Betony asked for something about the "fascinating internal mythology" of the series; and, among the suggestions, were "whatever becomes of Robin" and "dealing with the consequences of immortality". It is canon that only some of Tanaqui's family turn out to be Undying like their mother; so I wrote futurefic about the next few decades after The Spell-Coats, seen from Tanaqui's perspective as she slowly realizes that some of her siblings are aging while she is not.

I had already written one Dalemark story, though it was not purely in that fandom, being a Time Team fusion. I decided, therefore, to use a variant of that webpage design for "The Children of Closti the Clam". The background is a rather complicated basket weave in a muted tone; and the same graphic was used to make a decorative button. The panel for the story has a border that layers multiple textures in various shades of brown and beige.


"Command the Signs" was written for [personal profile] blueteak, who wanted Susan Cooper's Dark is Rising series.

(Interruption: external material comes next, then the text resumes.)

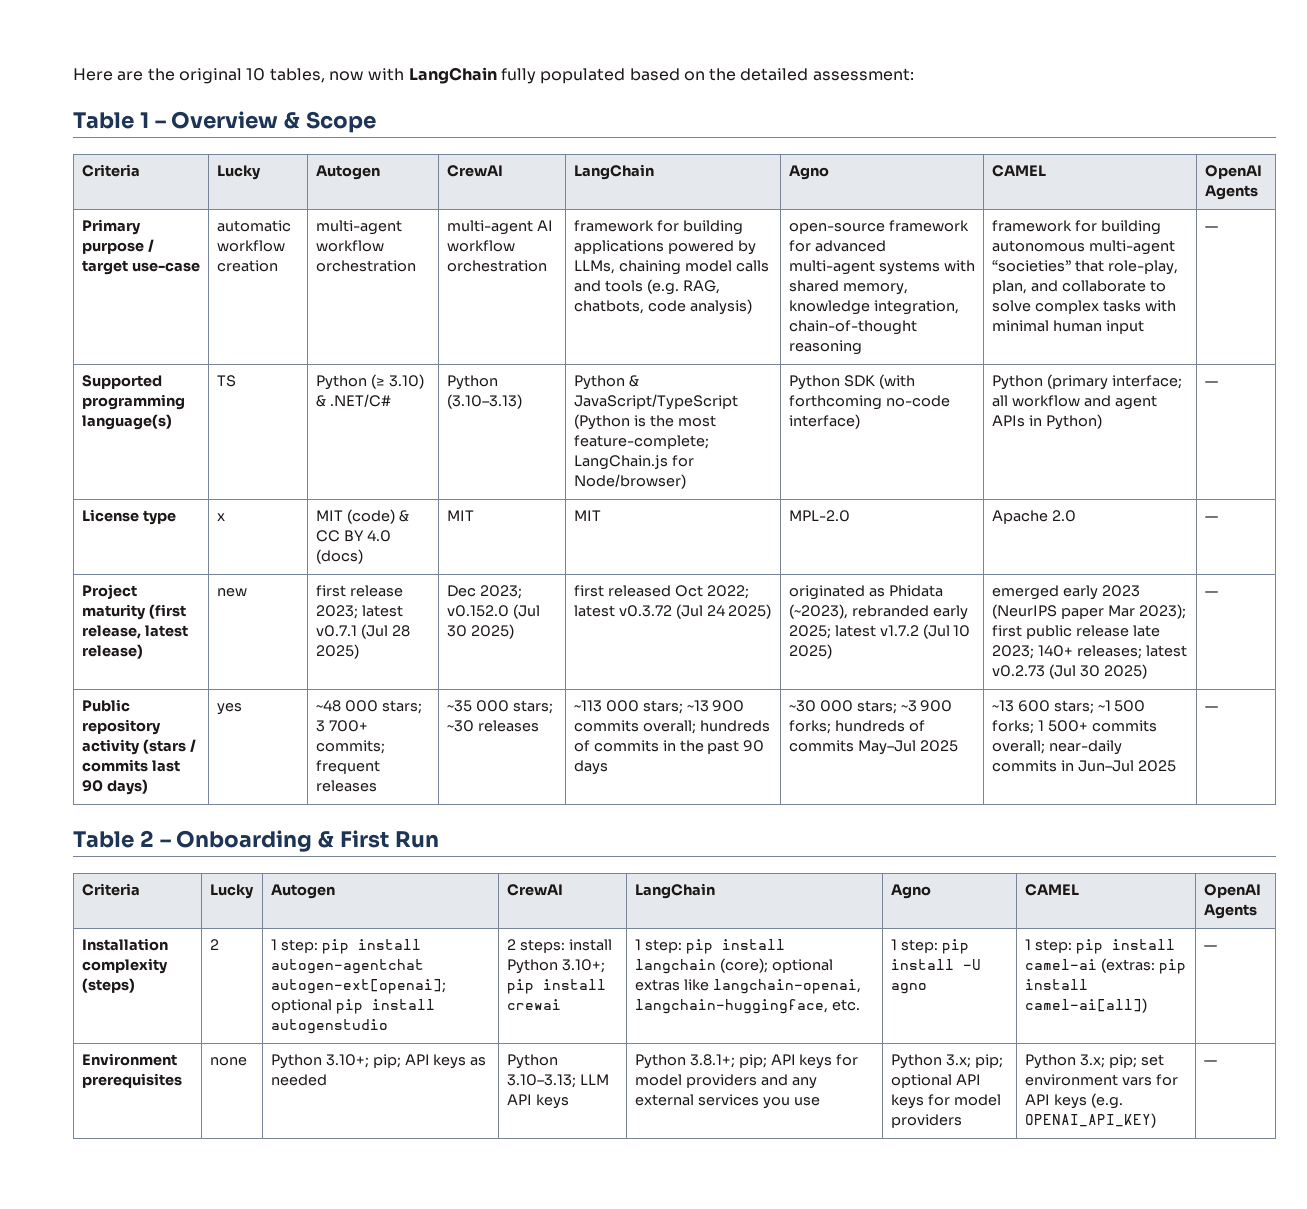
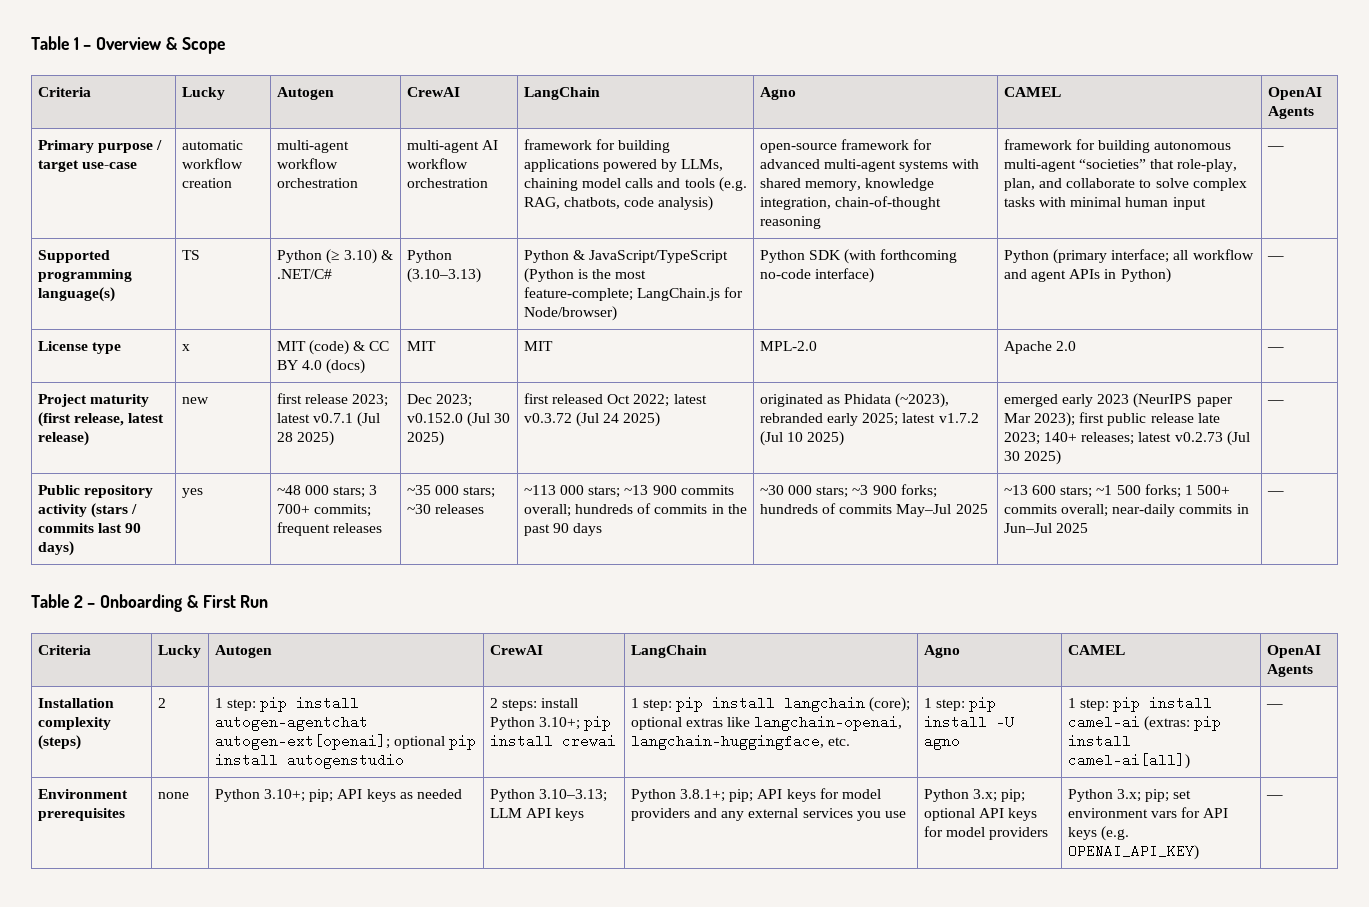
- Here are the original 10 tables, now with LangChain fully populated based on the detailed assessment:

I have always thought that Cooper could have done more with the incongruity of Will Stanton's position as an Old One who is eleven years old and the youngest of a large family, particularly when he is new come to his power. Blueteak's prompt began "I've always loved the way magic creeps into the ordinary in this series, or has lurked in it all along, i.e. the Christmas ornaments." It was, in fact, those Christmas ornaments that sparked the idea—what if Will's family got a good look at the Signs? They did see the first few, albeit only briefly; but, at that time, they were threaded on his belt. Later, though, they were linked together on a gold chain.

I spent quite a long time going through my collection of background tiles trying to find something that would pick up the main motif of the story, i.e. the Six Signs, which are shaped like crosses set in circles. I eventually found one among the graphics I collected from Ambographics Art: it is purple, picked out in gold, and twines these shapes together. The colour scheme is copied in the frame around the story; but, as the fancy background has a rather "flat" look, it was necessary to use graphics with a similar "flat" effect when putting it together.

I did not add any decorative buttons; but, as the story falls naturally into a main section and a coda, I needed some sort of divider. I therefore decided to make one with the Six Signs. Since they have to be capable of fitting on Will's belt, the crosses needed to be fairly slender, affording plenty of space for the leather to slide through. I have to say, the result isn't quite how I'd always envisaged them; but I don't see how else they'd look in practice, given the description in the story. Their order is more or less that described by Cooper in the scene where John Smith links them on the chain.


"Back in the Saddle" was written for [personal profile] serenade, who wanted a story based on Dick Francis's 10lb Penalty. This was distinctly the last story written, since it was not only finished after the collection opened but was uploaded just before author reveals a week later.

Although the prompt mentioned both "tricks" and "treats", Serenade's suggestions were more along spooky lines; so I wrote a sort of ghost story. It picks up both on the fact that Ben's father, once leader of his party (and hence prime minister), would be expected to call a general election to confirm his position; and on the injury that Ben receives at the end of the book, severe enough to prevent him continuing as an amateur jockey. "Back in the Saddle" sees him out of hospital, once again helping with his father's election campaign.

For the webpage, I picked yet another variant of a graphic that I've used several times before, this time in brown tones. For the frame, I also used brown, with touches of grey. I wanted something suggestive of old stables and riding; so the textures in the frame are mostly leather and stone. Then, rather than use a decorative button, I went trolling the net for clip-art of horses to top and tail the story.